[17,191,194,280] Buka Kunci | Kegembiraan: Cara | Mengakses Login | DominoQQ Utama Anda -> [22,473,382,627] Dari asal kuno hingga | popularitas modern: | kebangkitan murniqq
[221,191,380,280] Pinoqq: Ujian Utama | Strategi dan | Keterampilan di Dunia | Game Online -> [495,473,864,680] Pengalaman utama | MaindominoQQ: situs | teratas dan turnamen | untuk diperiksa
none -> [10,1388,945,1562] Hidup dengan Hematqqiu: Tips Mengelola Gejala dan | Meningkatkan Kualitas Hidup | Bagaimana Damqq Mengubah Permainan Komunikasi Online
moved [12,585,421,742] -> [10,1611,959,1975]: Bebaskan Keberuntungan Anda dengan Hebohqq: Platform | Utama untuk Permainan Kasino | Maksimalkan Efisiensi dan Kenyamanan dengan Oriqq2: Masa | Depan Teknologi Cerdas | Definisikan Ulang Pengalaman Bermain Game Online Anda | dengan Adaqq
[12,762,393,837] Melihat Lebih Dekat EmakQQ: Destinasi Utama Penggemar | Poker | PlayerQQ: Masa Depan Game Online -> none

...

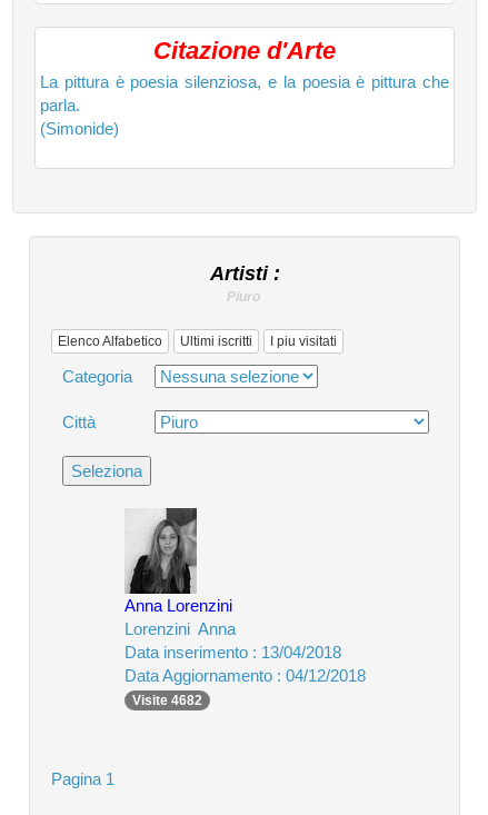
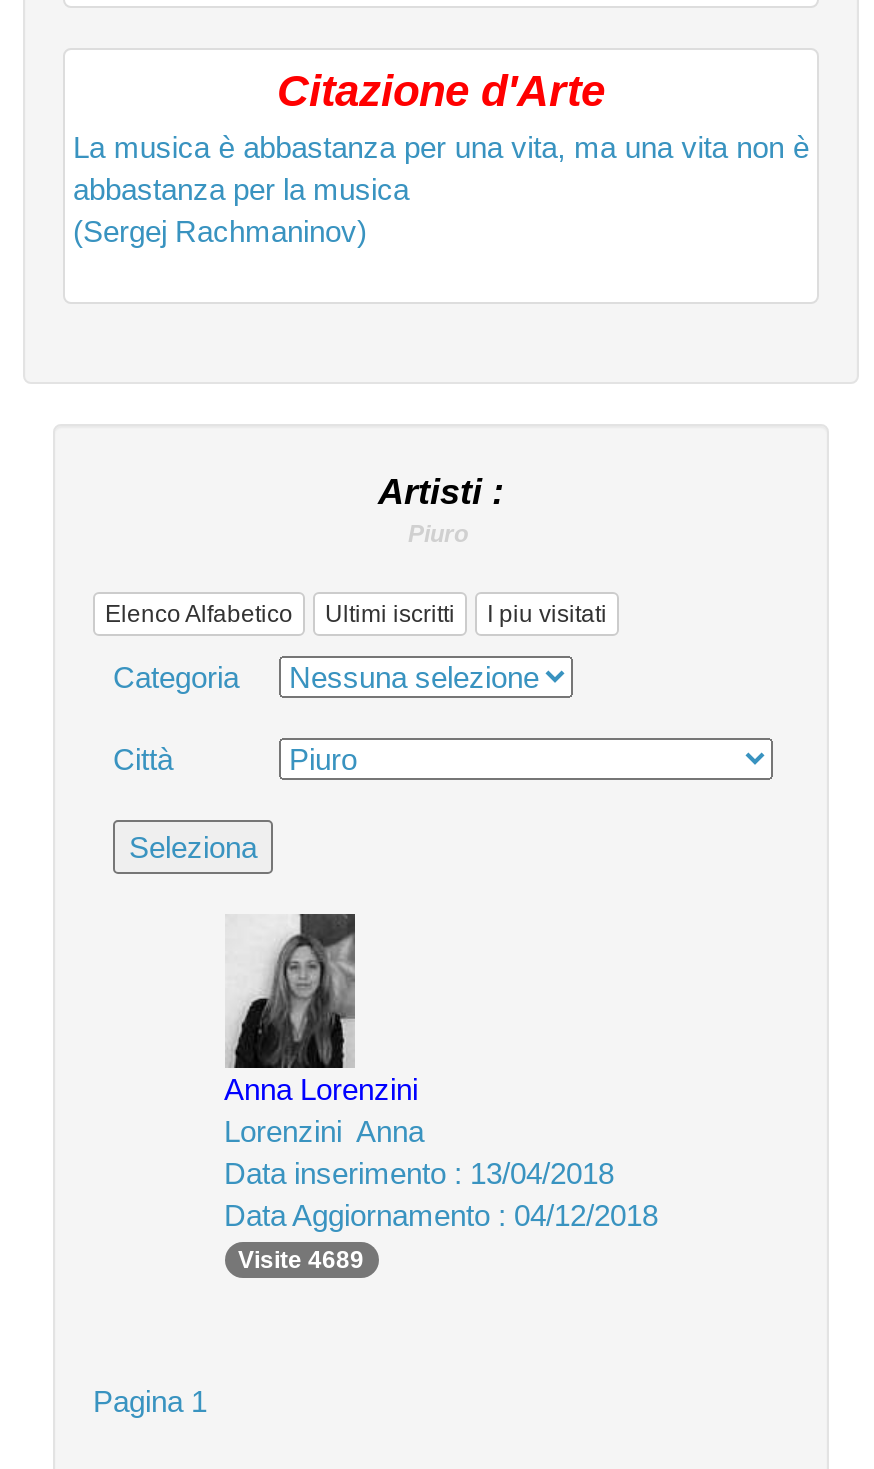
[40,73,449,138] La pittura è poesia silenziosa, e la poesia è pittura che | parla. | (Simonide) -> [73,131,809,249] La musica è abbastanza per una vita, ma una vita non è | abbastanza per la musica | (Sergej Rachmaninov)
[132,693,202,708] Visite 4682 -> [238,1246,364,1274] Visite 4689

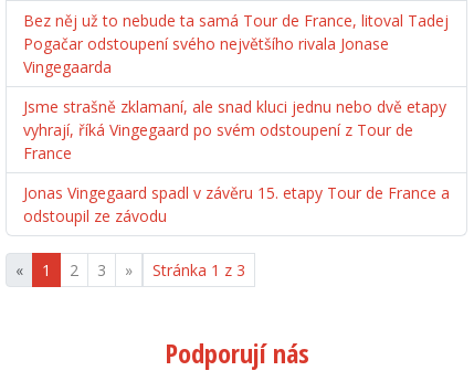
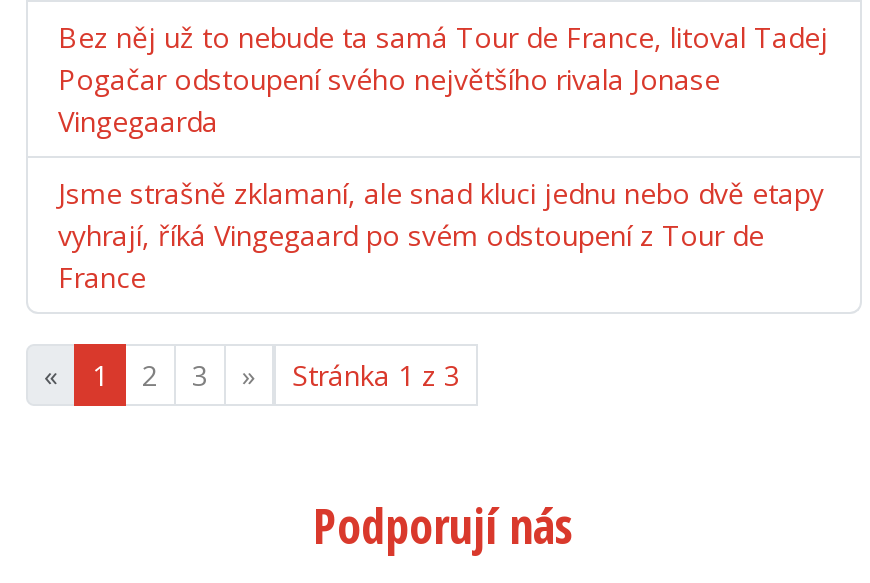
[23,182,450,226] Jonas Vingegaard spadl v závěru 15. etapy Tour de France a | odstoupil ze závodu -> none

__WHAT YOU NEED TO DO__
Retype exactly the lines of the data above that fall between the line with "[221,191,380,280] Pinoqq: Ujian" and the line with "[12,762,393,837] Melihat Lebih", inclusive, and add nothing.

__RESULT FOR THIS TASK__
[221,191,380,280] Pinoqq: Ujian Utama | Strategi dan | Keterampilan di Dunia | Game Online -> [495,473,864,680] Pengalaman utama | MaindominoQQ: situs | teratas dan turnamen | untuk diperiksa
none -> [10,1388,945,1562] Hidup dengan Hematqqiu: Tips Mengelola Gejala dan | Meningkatkan Kualitas Hidup | Bagaimana Damqq Mengubah Permainan Komunikasi Online
moved [12,585,421,742] -> [10,1611,959,1975]: Bebaskan Keberuntungan Anda dengan Hebohqq: Platform | Utama untuk Permainan Kasino | Maksimalkan Efisiensi dan Kenyamanan dengan Oriqq2: Masa | Depan Teknologi Cerdas | Definisikan Ulang Pengalaman Bermain Game Online Anda | dengan Adaqq
[12,762,393,837] Melihat Lebih Dekat EmakQQ: Destinasi Utama Penggemar | Poker | PlayerQQ: Masa Depan Game Online -> none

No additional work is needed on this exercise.